- [Assigned task]: Every entry below should be returned exactly as it appears, with pictures left out.
Segment Start: Supplied entries
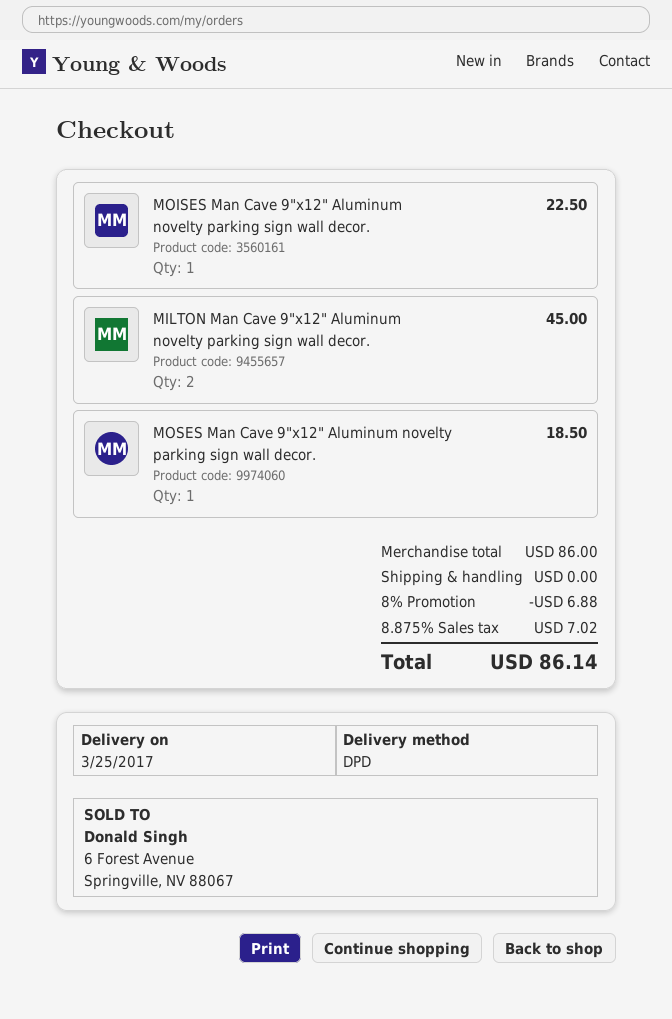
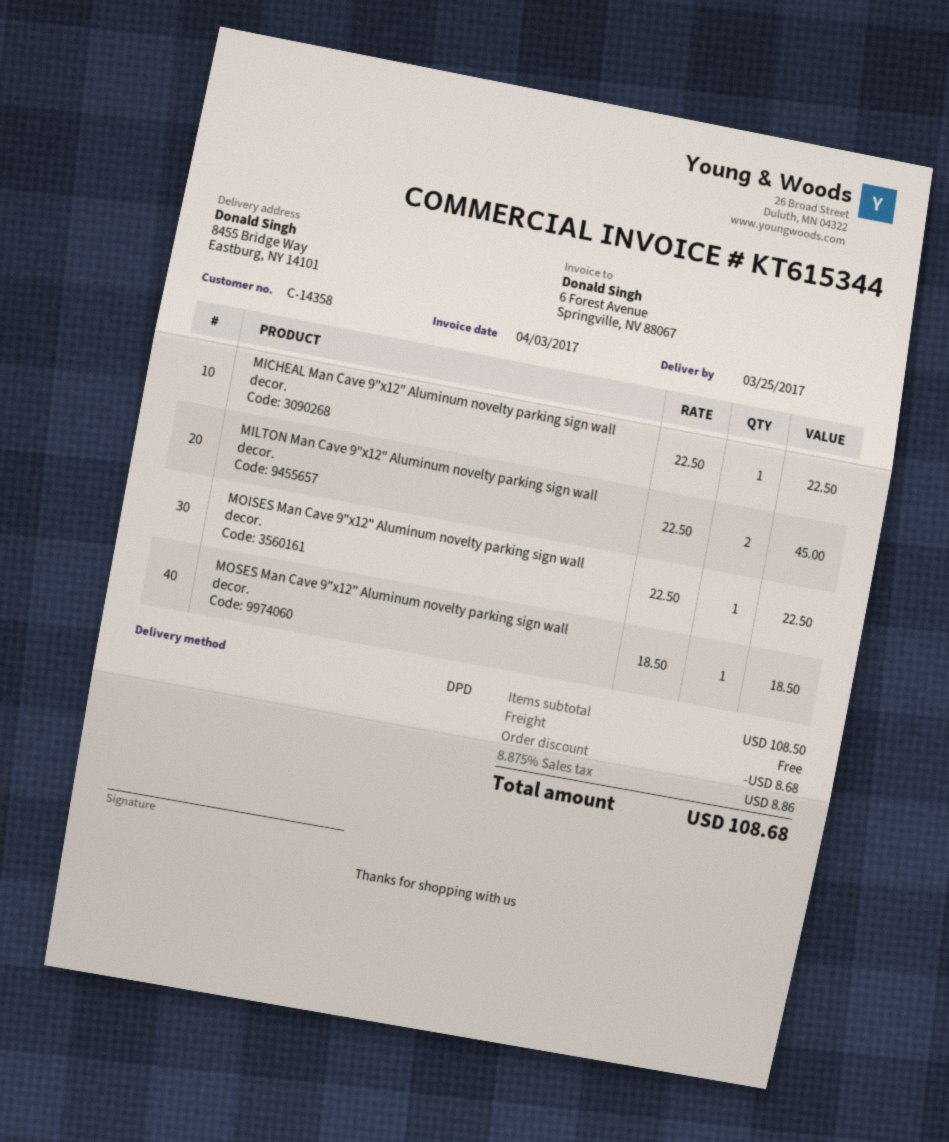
MICHEAL Man Cave 9"x12" Aluminum novelty parking sign wall decor.: none -> 1 for 22.50
subtotal: 86.00 -> 108.50
discount: 6.88 -> 8.68
tax: 8.875% = 7.02 -> 8.875% = 8.86
total: 86.14 -> 108.68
Segment End: Supplied entries
- [Answer to the problem]:
MICHEAL Man Cave 9"x12" Aluminum novelty parking sign wall decor.: none -> 1 for 22.50
subtotal: 86.00 -> 108.50
discount: 6.88 -> 8.68
tax: 8.875% = 7.02 -> 8.875% = 8.86
total: 86.14 -> 108.68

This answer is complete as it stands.